▶ [Your assignment] Repeat every entry word for word, skipping the pictures.

Web page revision data

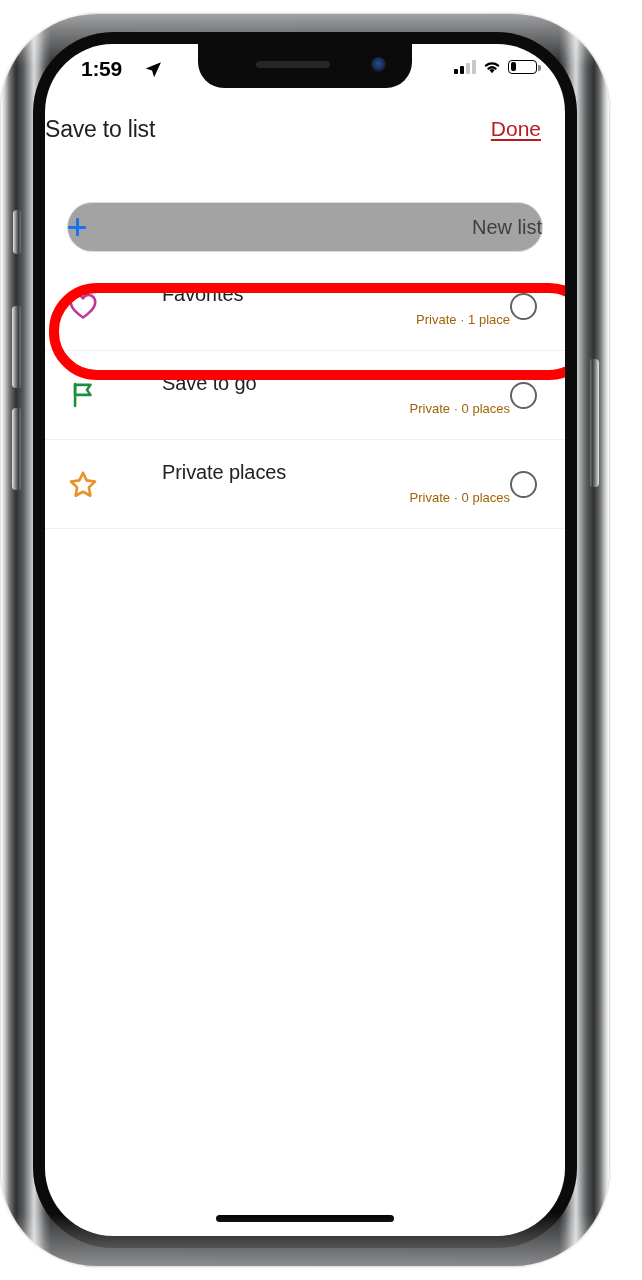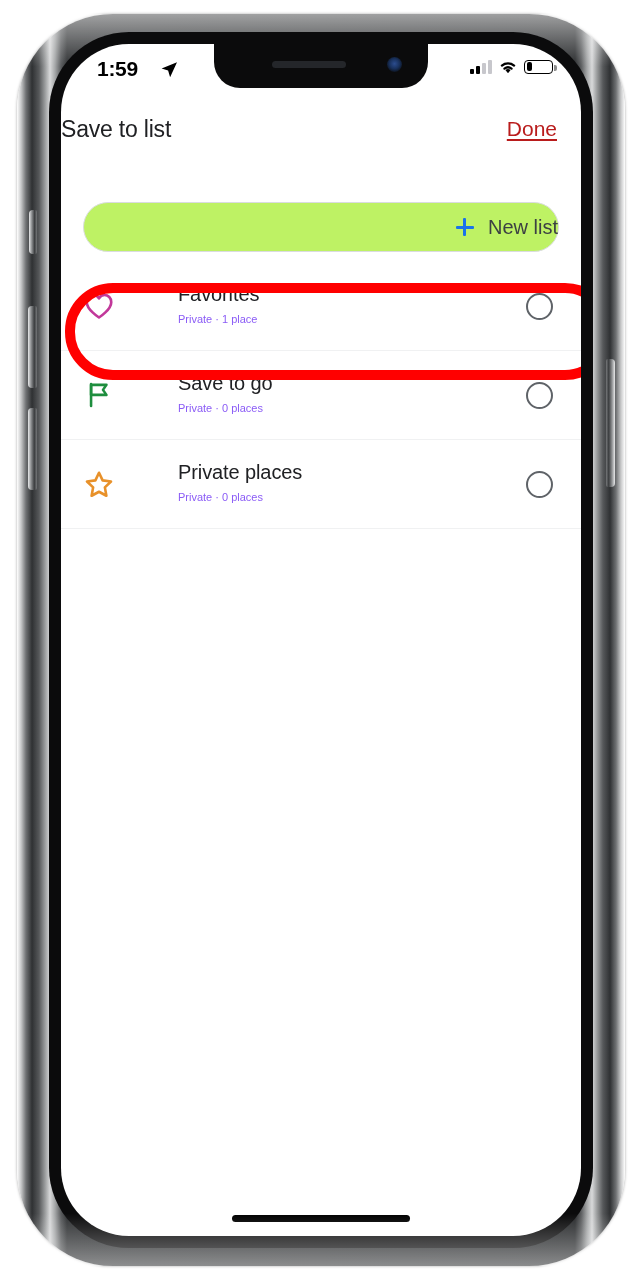--- a/index.html
+++ b/index.html
@@ -19,7 +19,7 @@
   
   .phone-outer {
     position: absolute;
-    left: 17px;
+    left: 1px;
     top: 14px;
     width: 608px;
     height: 1252px;

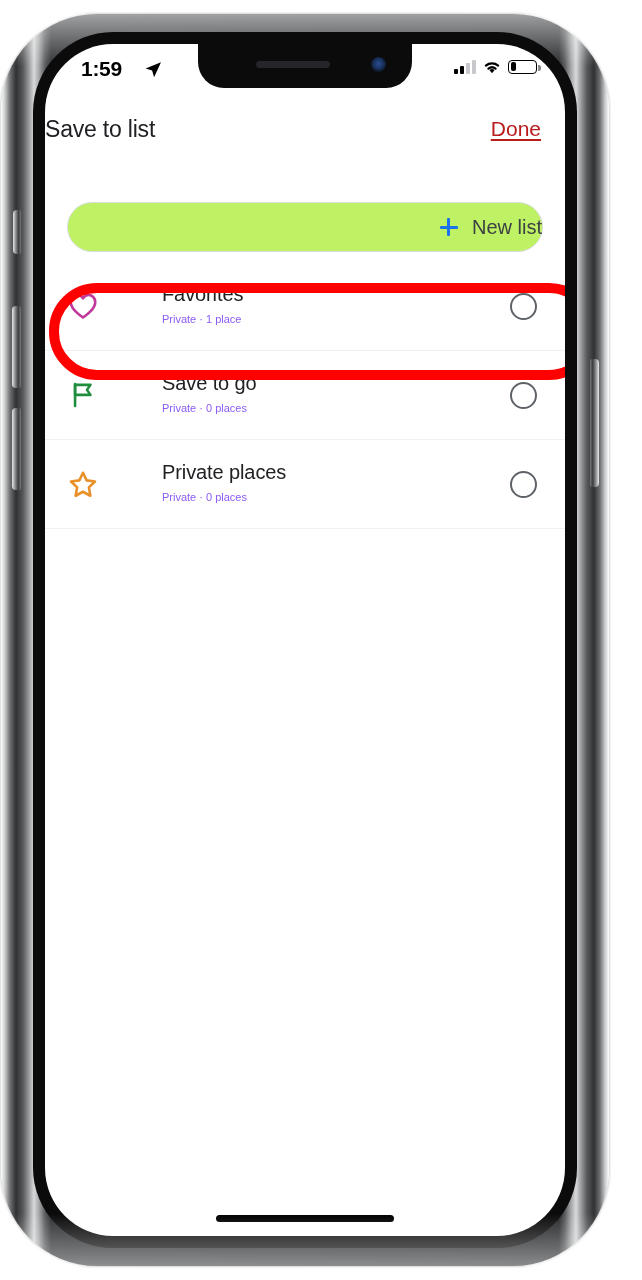--- a/index.html
+++ b/index.html
@@ -220,10 +220,10 @@
     height: 48px;
     border: 1.5px solid #dadce0;
     border-radius: 26px;
-    background: #bef264;
+    background: #a3a3a3;
     display: flex;
     align-items: center;
-    justify-content: flex-end;
+    justify-content: space-between;
     gap: 14px;
     cursor: pointer;
   }

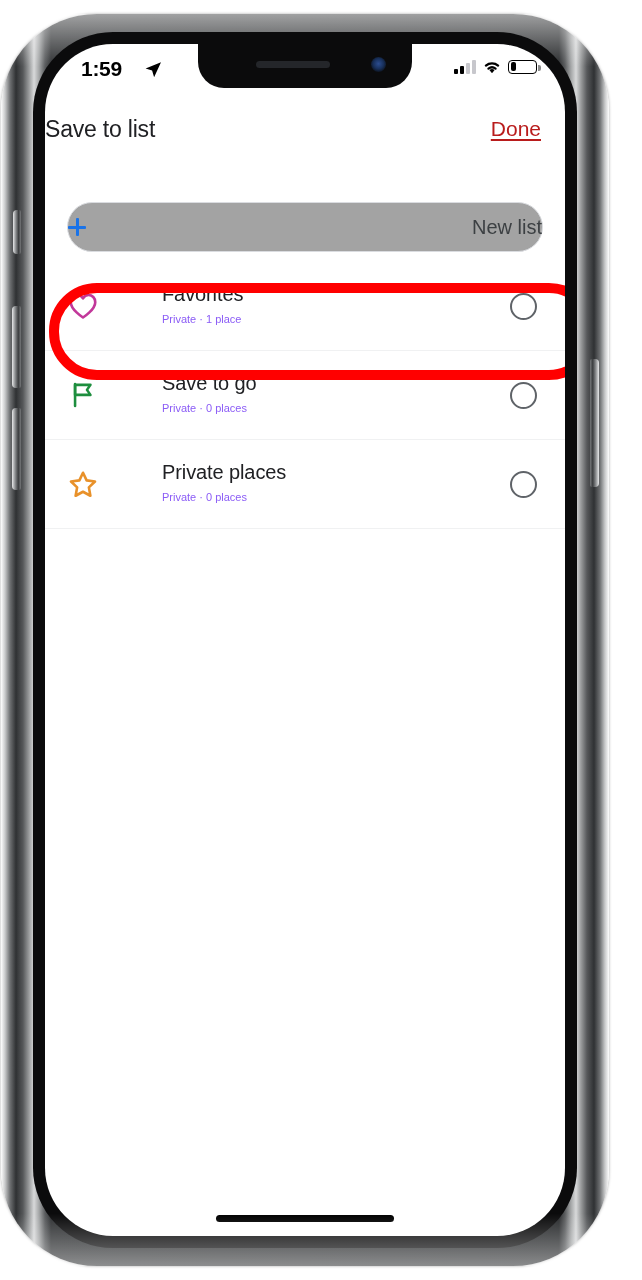--- a/index.html
+++ b/index.html
@@ -273,10 +273,11 @@
     letter-spacing: -0.1px;
   }
   .row-sub {
-    font-size: 11px;
-    color: #8b5cf6;
+    font-size: 13px;
+    color: #a16207;
     line-height: 23px;
     margin-top: 1px;
+    text-align: right;
   }
   .row-toggle {
     width: 27px;

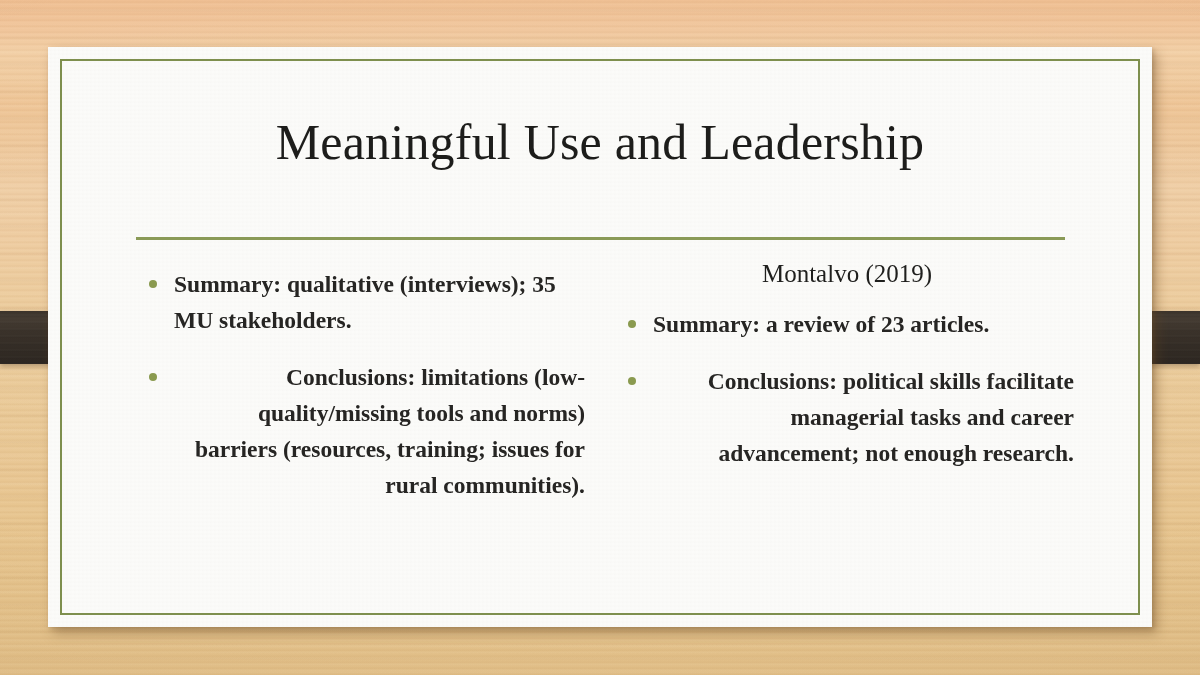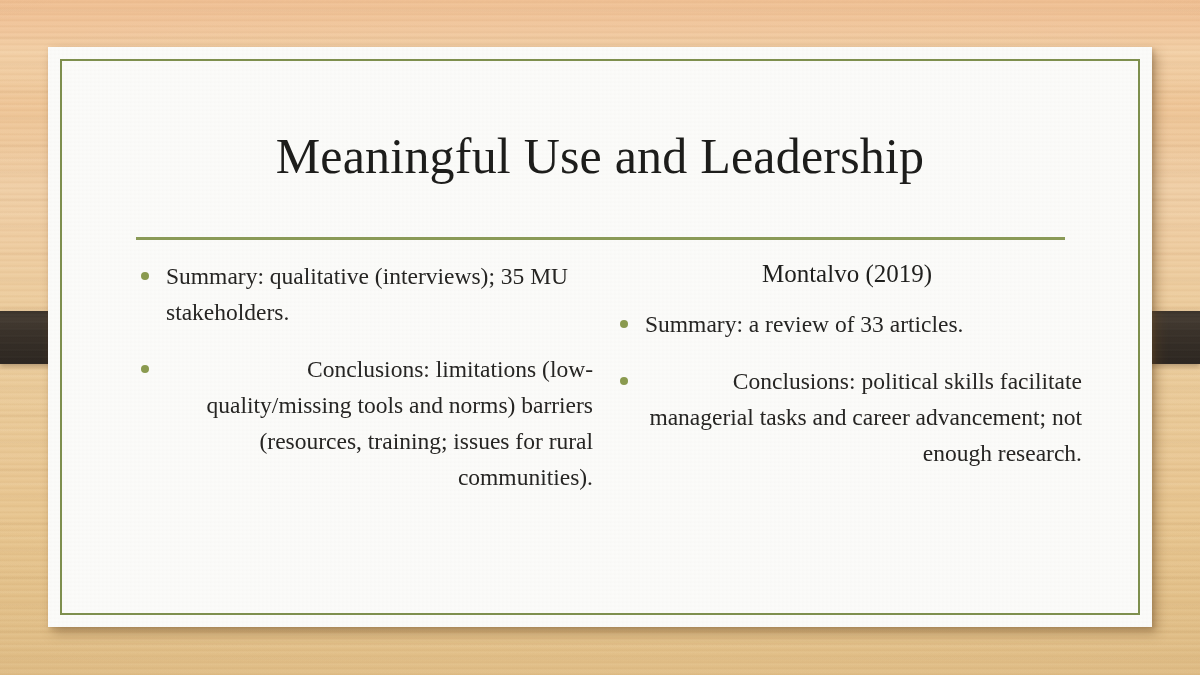--- a/index.html
+++ b/index.html
@@ -149,7 +149,7 @@
   .title {
     position: absolute;
     left: 90px;
-    top: 126px;
+    top: 112px;
     width: 1020px;
     text-align: center;
     font-size: 50px;

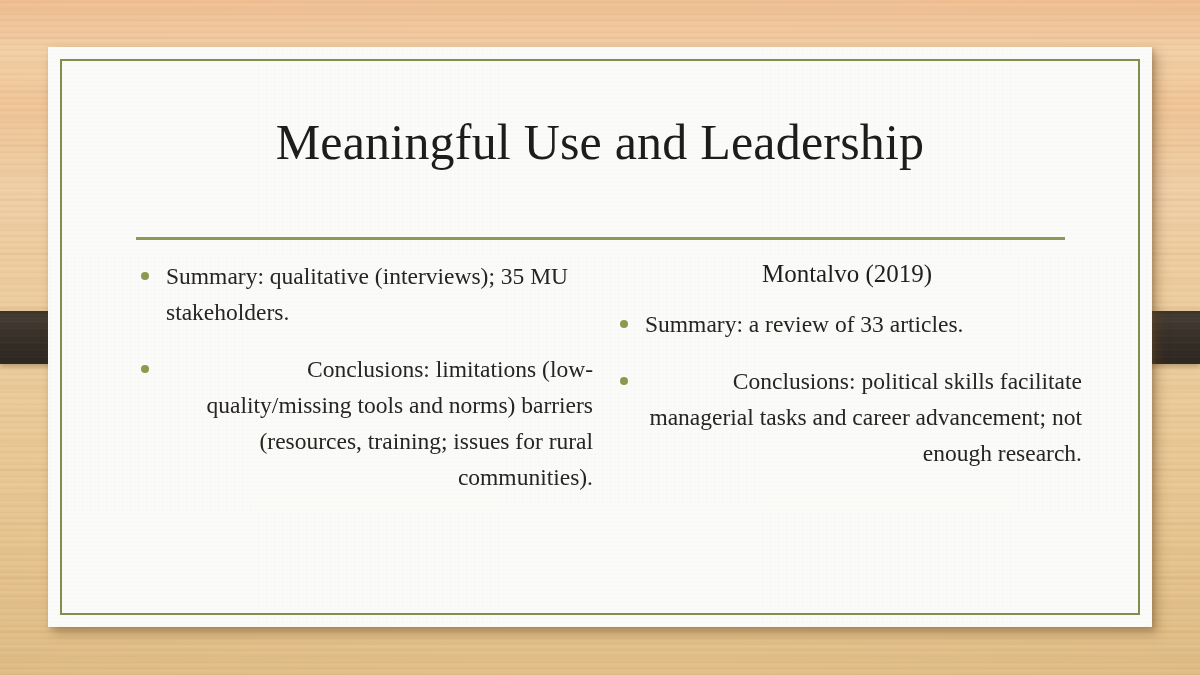--- a/index.html
+++ b/index.html
@@ -189,8 +189,9 @@
 
   .bullet-list {
     list-style: none;
-    margin: 0;
+    margin: 8px;
     padding: 0;
+    font-weight: bold;
   }
   .bullet-item {
     position: relative;

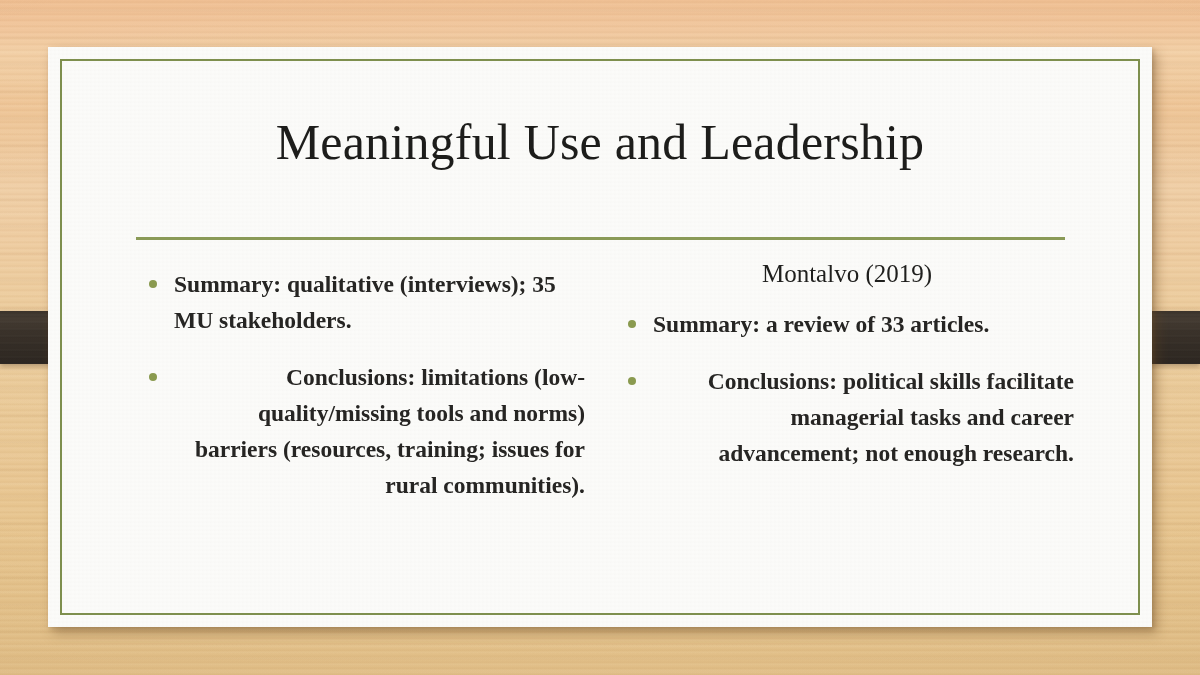--- a/index.html
+++ b/index.html
@@ -256,7 +256,7 @@
     <ul class="bullet-list">
       <li class="bullet-item">
         <span class="bullet-dot"></span>
-        <span>Summary: a review of 33 articles.</span>
+        <span>Summary: a review of 23 articles.</span>
       </li>
       <li class="bullet-item">
         <span class="bullet-dot"></span>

▶ [Task answer]
--- a/index.html
+++ b/index.html
@@ -19,7 +19,7 @@
   
   .phone-outer {
     position: absolute;
-    left: 17px;
+    left: 1px;
     top: 14px;
     width: 608px;
     height: 1252px;

--- a/index.html
+++ b/index.html
@@ -220,10 +220,10 @@
     height: 48px;
     border: 1.5px solid #dadce0;
     border-radius: 26px;
-    background: #bef264;
+    background: #a3a3a3;
     display: flex;
     align-items: center;
-    justify-content: flex-end;
+    justify-content: space-between;
     gap: 14px;
     cursor: pointer;
   }

--- a/index.html
+++ b/index.html
@@ -273,10 +273,11 @@
     letter-spacing: -0.1px;
   }
   .row-sub {
-    font-size: 11px;
-    color: #8b5cf6;
+    font-size: 13px;
+    color: #a16207;
     line-height: 23px;
     margin-top: 1px;
+    text-align: right;
   }
   .row-toggle {
     width: 27px;

--- a/index.html
+++ b/index.html
@@ -149,7 +149,7 @@
   .title {
     position: absolute;
     left: 90px;
-    top: 126px;
+    top: 112px;
     width: 1020px;
     text-align: center;
     font-size: 50px;

--- a/index.html
+++ b/index.html
@@ -189,8 +189,9 @@
 
   .bullet-list {
     list-style: none;
-    margin: 0;
+    margin: 8px;
     padding: 0;
+    font-weight: bold;
   }
   .bullet-item {
     position: relative;

--- a/index.html
+++ b/index.html
@@ -256,7 +256,7 @@
     <ul class="bullet-list">
       <li class="bullet-item">
         <span class="bullet-dot"></span>
-        <span>Summary: a review of 33 articles.</span>
+        <span>Summary: a review of 23 articles.</span>
       </li>
       <li class="bullet-item">
         <span class="bullet-dot"></span>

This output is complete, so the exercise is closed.